This is the mail archive of the
mailing list for the libc-ports project.
Re: [PATCH] ARM: Add pointer guard support.
- From: Will Newton <will dot newton at linaro dot org>
- To: "Carlos O'Donell" <carlos at redhat dot com>
- Cc: "libc-ports at sourceware dot org" <libc-ports at sourceware dot org>, Patch Tracking <patches at linaro dot org>
- Date: Wed, 25 Sep 2013 17:23:43 +0100
- Subject: Re: [PATCH] ARM: Add pointer guard support.
- Authentication-results: sourceware.org; auth=none
- References: <5242A79D dot 1030709 at linaro dot org> <52430AA4 dot 70703 at redhat dot com>
On 25 September 2013 17:09, Carlos O'Donell <firstname.lastname@example.org> wrote:
> On 09/25/2013 05:06 AM, Will Newton wrote:
>> Add support for pointer mangling in glibc internal structures in C
>> and assembler code.
>> Tested on armv7 with hard and soft thread pointers.
> Have you measured the performance versus using the existing
> global variable?
No, but I'll put together a patch for that approach and see how it looks.

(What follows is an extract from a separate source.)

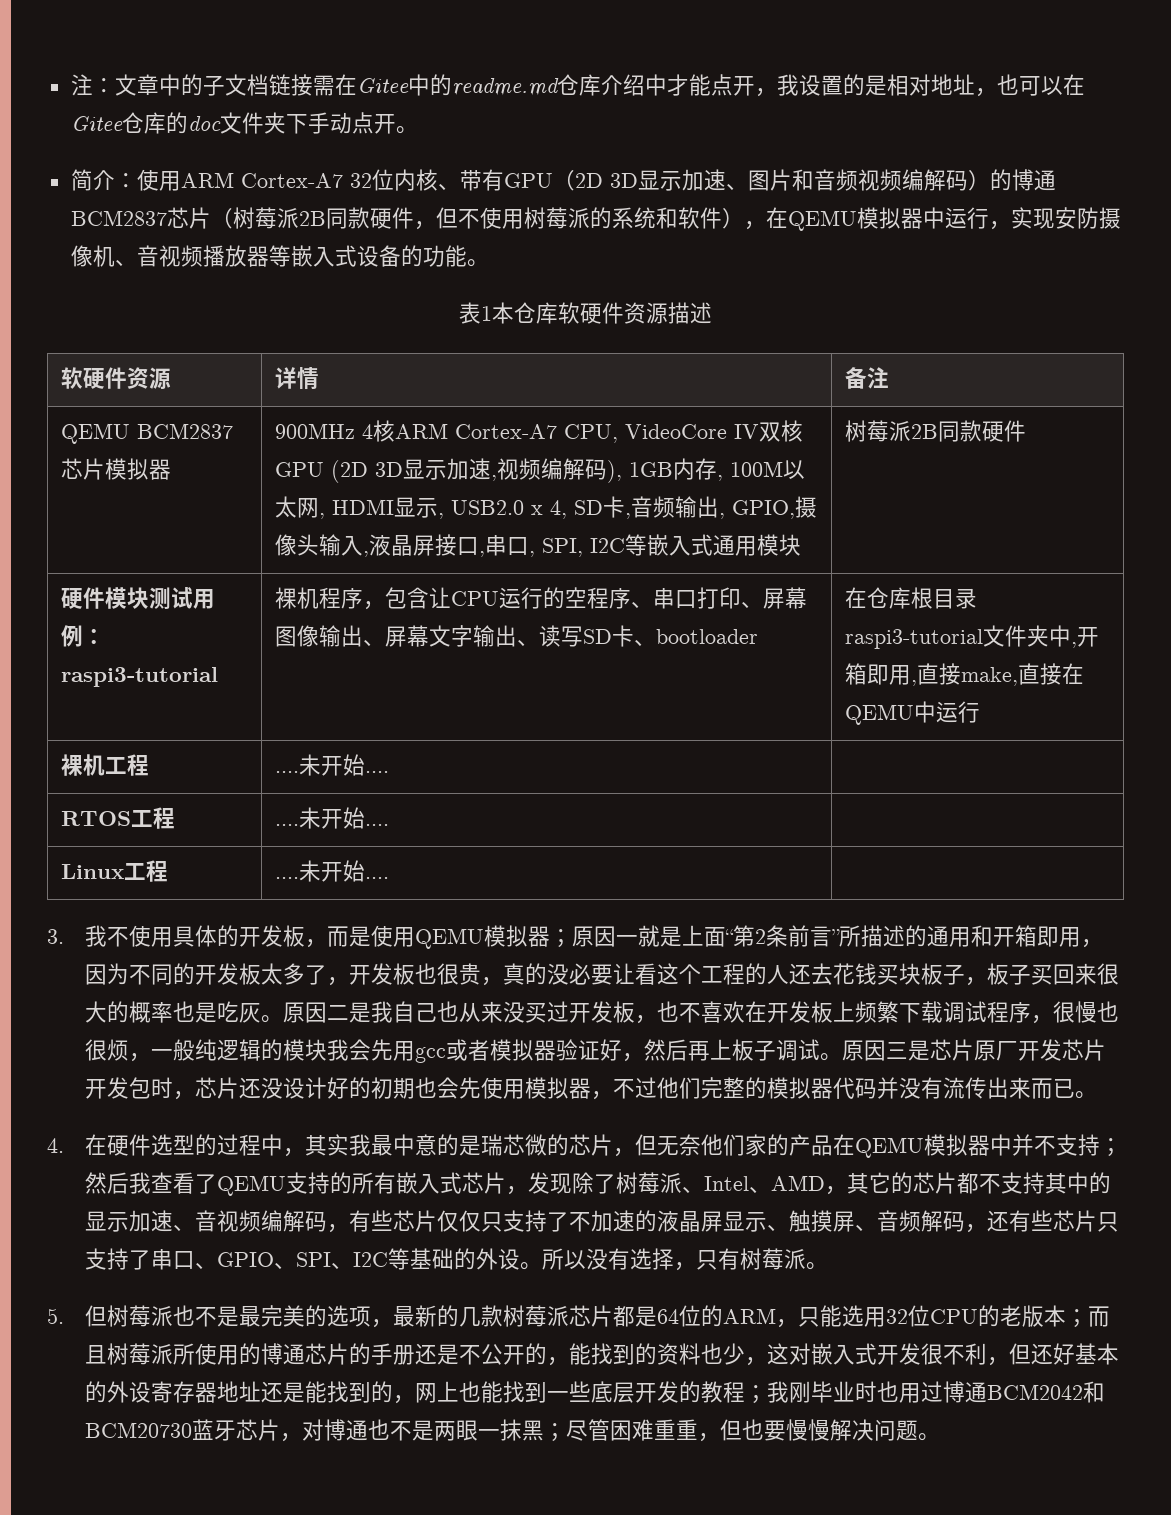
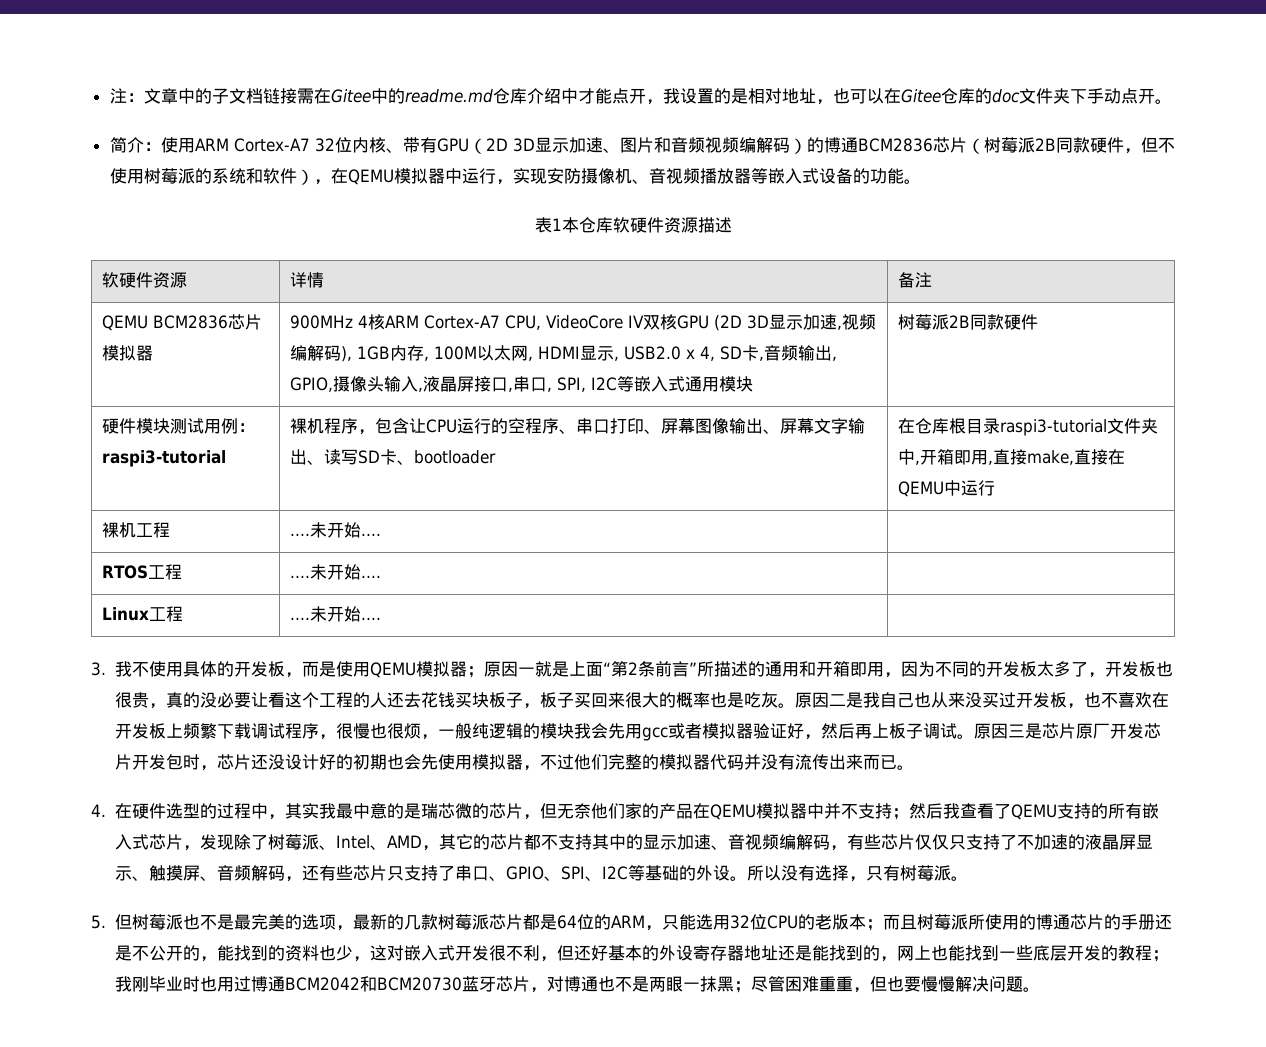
[70,210,167,226] BCM2837 -> [857,138,933,152] BCM2836
[136,423,233,439] BCM2837 -> [152,315,228,329] BCM2836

> TLS access on ARM is quite slow and it looks to me like it
> may be faster to use the global variable. Keep in mind that
> the pointer guard and stack guard do not vary by thread.
>From a back of the envelope calculation the cost of accessing TLS is
one cycle faster than accessing a global in best case (e.g.
Cortex-A15), considerably slower in common case (50-60 cycles,
Cortex-A9) and slower still in worst case (function call to libgcc and
the kernel, ARMv4/ARMv5).
Pointer guard looks to be on slower code paths anyway as compared to
stack guard, but you may be right that the global variable solution is
the best way to go.
> 32-bit ARM is currently using a global variable e.g.
> __pointer_chk_guard, all you need to do to make it work
> is adjust the definitions of PTR_MANGLE and PTR_DEMANGLE
> to reference the global symbol.
> This is the second proposal for ARM (first was  for
> AArch64) to support storing the a guard in the TCB, but
> nobody has responded yet to my question about performance.
AArch64 the equation is different - all AArch64 cores have a TLS
register, and while it is not general purpose I suspect accessing it
will be much faster than on the worst performing 32bit cores. I don't
have any numbers though.
Toolchain Working Group, Linaro